** Task goal **
Every record that follows should be written out word for word; the pictures stay out.

[Dataset items]
- - - -

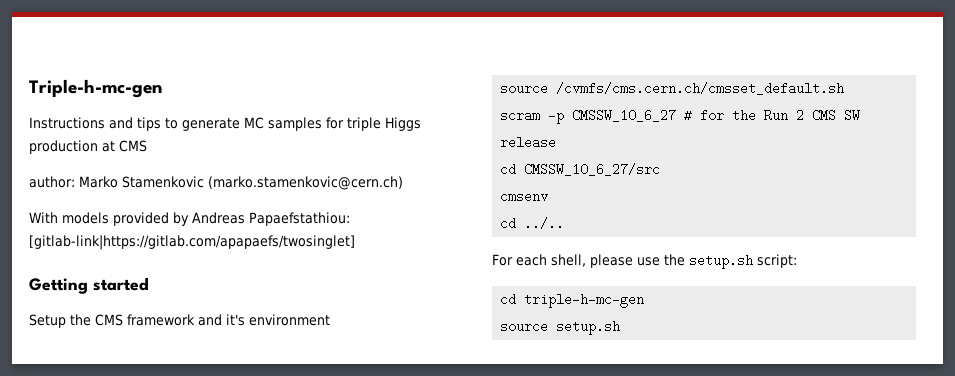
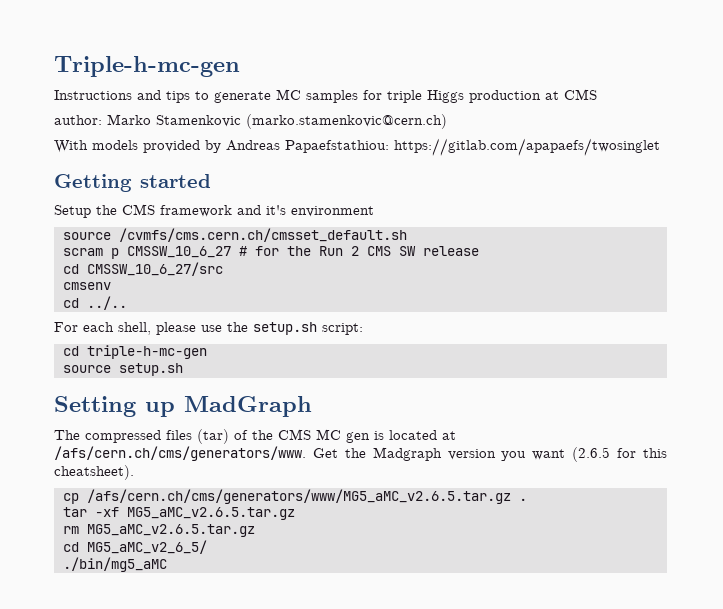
[29,235,355,250] [gitlab-link|https://gitlab.com/apapaefs/twosinglet] -> [394,138,660,156] https://gitlab.com/apapaefs/twosinglet
[548,109,565,124] -p -> [110,248,119,259] p
(621, 327) none -> [54,396,312,417] [54,429,456,444] [54,446,668,462] [54,465,134,480] [62,489,527,504] [62,507,295,520] [62,524,255,537] [62,540,207,554] [62,557,167,572] // Setting up MadGraph // The compressed files (tar) of the CMS MC gen is located at /afs/cern.ch/cms/generators/www. Get the Madgraph version you want (2.6.5 for this cheatsheet). // cp /afs/cern.ch/cms/generators/www/MG5_aMC_v2.6.5.tar.gz . // tar -xf MG5_aMC_v2.6.5.tar.gz // rm MG5_aMC_v2.6.5.tar.gz // cd MG5_aMC_v2_6_5/ // ./bin/mg5_aMC

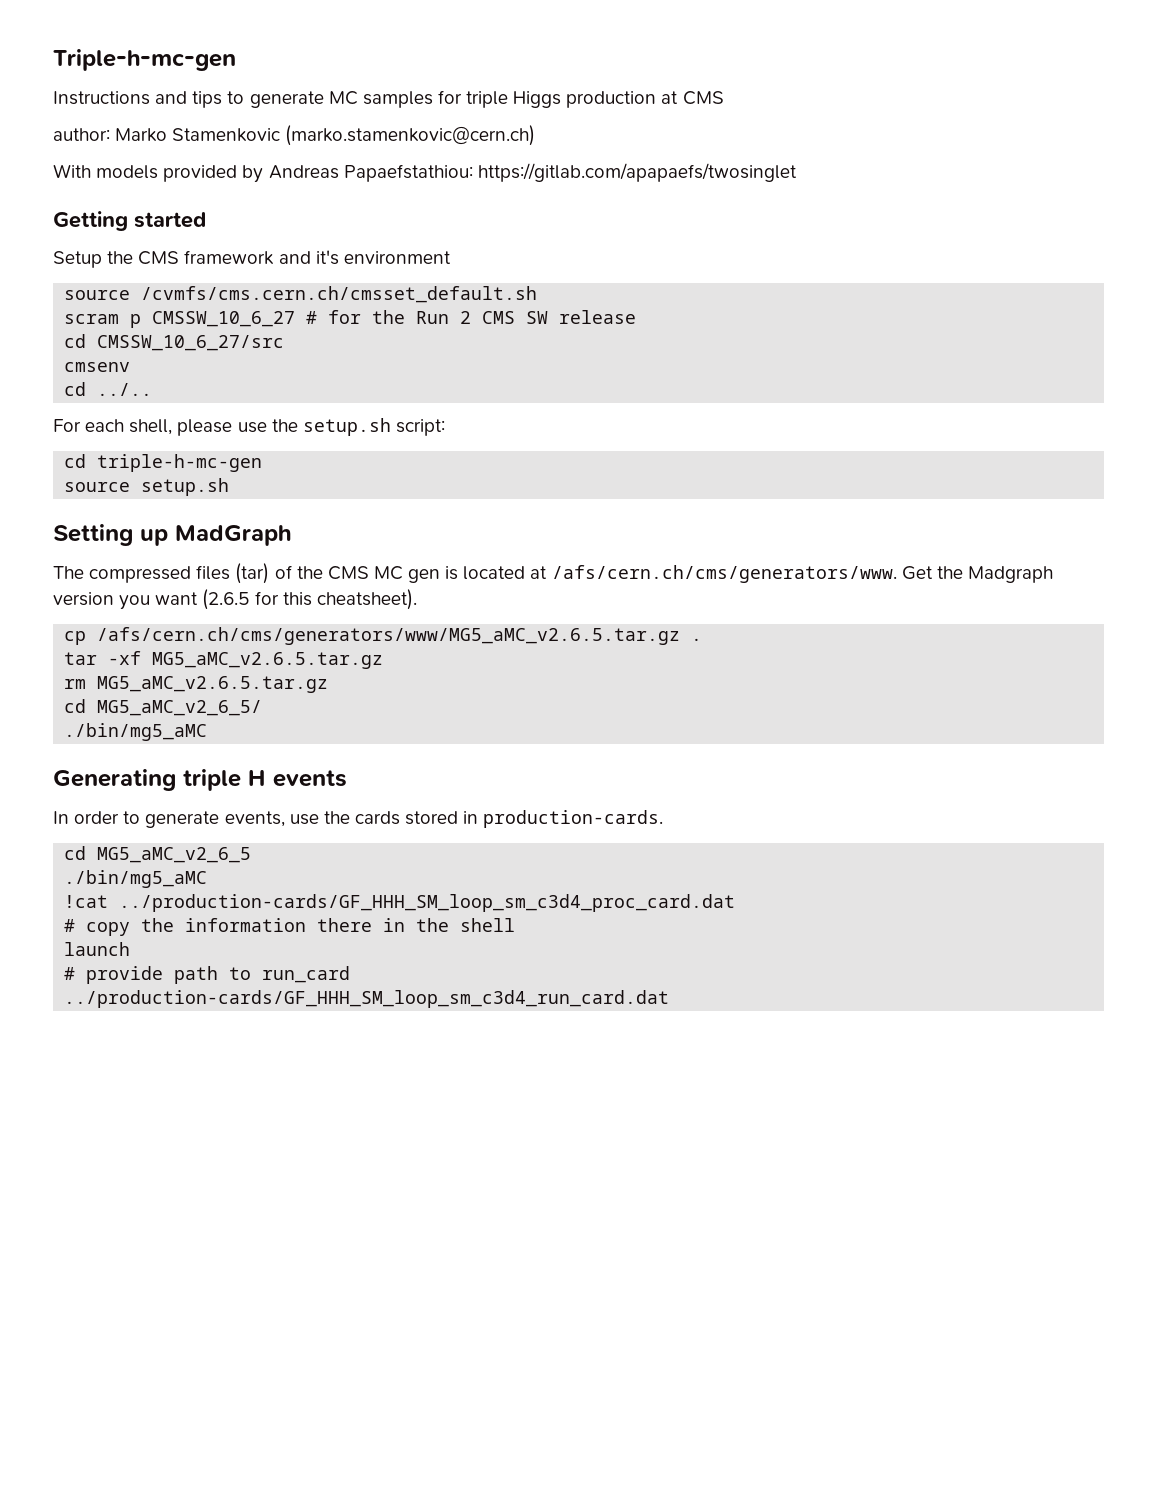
(167, 564) none -> [53,769,347,791] [53,810,664,828] [64,846,252,863] [64,870,208,888] [64,894,736,912] [64,918,516,936] [64,942,131,956] [64,966,351,984] [64,990,670,1008] // Generating triple H events // In order to generate events, use the cards stored in production-cards. // cd MG5_aMC_v2_6_5 // ./bin/mg5_aMC // !cat ../production-cards/GF_HHH_SM_loop_sm_c3d4_proc_card.dat // # copy the information there in the shell // launch // # provide path to run_card // ../production-cards/GF_HHH_SM_loop_sm_c3d4_run_card.dat

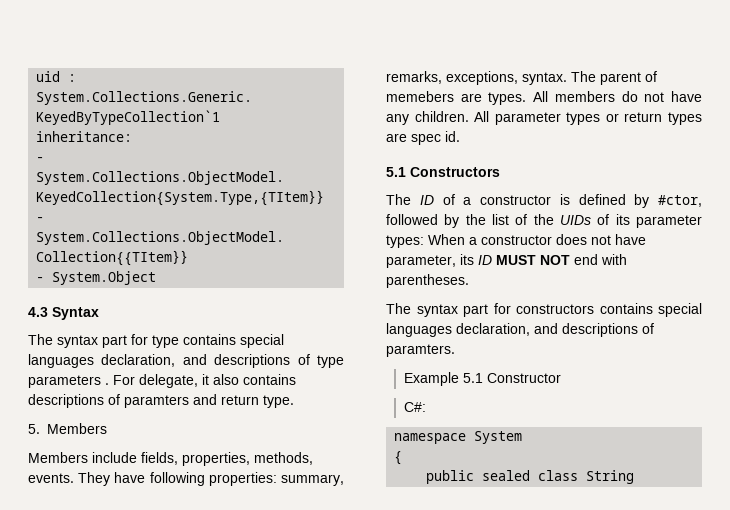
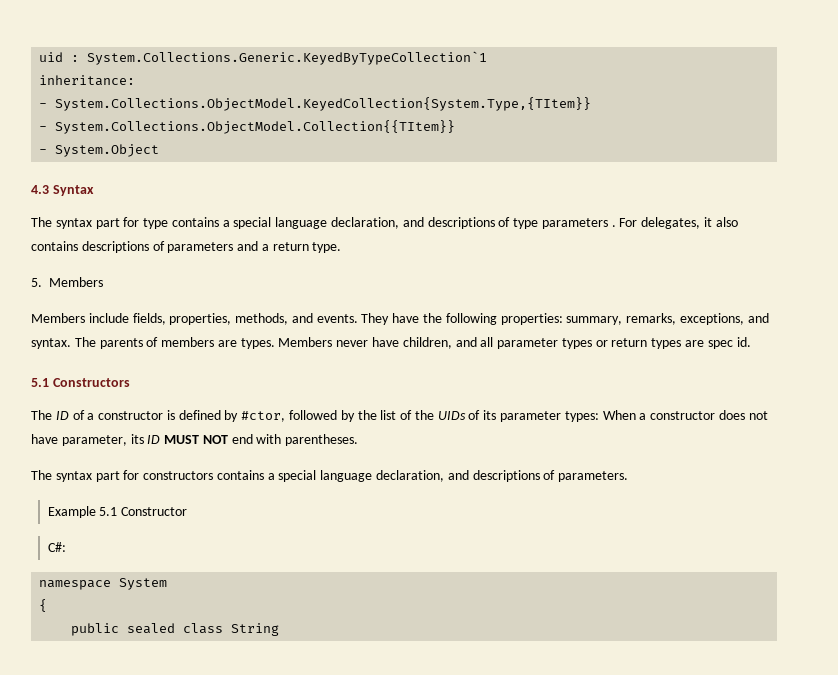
[240,334,284,348] [28,354,94,368] special languages -> [222,217,328,229] a special language
[139,374,198,388] delegate, -> [641,217,701,229] delegates,
[124,394,217,408] paramters and -> [167,241,269,253] parameters and a
(313, 458) none -> [291,313,313,323] and
(146, 477) none -> [423,313,443,323] the
(518, 78) none -> [747,313,769,323] and
[600,71,657,85] [386,91,702,105] [386,111,490,125] parent of memebers are types. All members do not have any children. All -> [99,337,494,349] parents of members are types. Members never have children, and all
[658,303,702,317] [386,323,654,337] [386,344,455,357] special languages declaration, and descriptions of paramters. -> [267,470,629,482] a special language declaration, and descriptions of parameters.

- - - -

** Solution for this task **
[29,235,355,250] [gitlab-link|https://gitlab.com/apapaefs/twosinglet] -> [394,138,660,156] https://gitlab.com/apapaefs/twosinglet
[548,109,565,124] -p -> [110,248,119,259] p
(621, 327) none -> [54,396,312,417] [54,429,456,444] [54,446,668,462] [54,465,134,480] [62,489,527,504] [62,507,295,520] [62,524,255,537] [62,540,207,554] [62,557,167,572] // Setting up MadGraph // The compressed files (tar) of the CMS MC gen is located at /afs/cern.ch/cms/generators/www. Get the Madgraph version you want (2.6.5 for this cheatsheet). // cp /afs/cern.ch/cms/generators/www/MG5_aMC_v2.6.5.tar.gz . // tar -xf MG5_aMC_v2.6.5.tar.gz // rm MG5_aMC_v2.6.5.tar.gz // cd MG5_aMC_v2_6_5/ // ./bin/mg5_aMC

(167, 564) none -> [53,769,347,791] [53,810,664,828] [64,846,252,863] [64,870,208,888] [64,894,736,912] [64,918,516,936] [64,942,131,956] [64,966,351,984] [64,990,670,1008] // Generating triple H events // In order to generate events, use the cards stored in production-cards. // cd MG5_aMC_v2_6_5 // ./bin/mg5_aMC // !cat ../production-cards/GF_HHH_SM_loop_sm_c3d4_proc_card.dat // # copy the information there in the shell // launch // # provide path to run_card // ../production-cards/GF_HHH_SM_loop_sm_c3d4_run_card.dat

[240,334,284,348] [28,354,94,368] special languages -> [222,217,328,229] a special language
[139,374,198,388] delegate, -> [641,217,701,229] delegates,
[124,394,217,408] paramters and -> [167,241,269,253] parameters and a
(313, 458) none -> [291,313,313,323] and
(146, 477) none -> [423,313,443,323] the
(518, 78) none -> [747,313,769,323] and
[600,71,657,85] [386,91,702,105] [386,111,490,125] parent of memebers are types. All members do not have any children. All -> [99,337,494,349] parents of members are types. Members never have children, and all
[658,303,702,317] [386,323,654,337] [386,344,455,357] special languages declaration, and descriptions of paramters. -> [267,470,629,482] a special language declaration, and descriptions of parameters.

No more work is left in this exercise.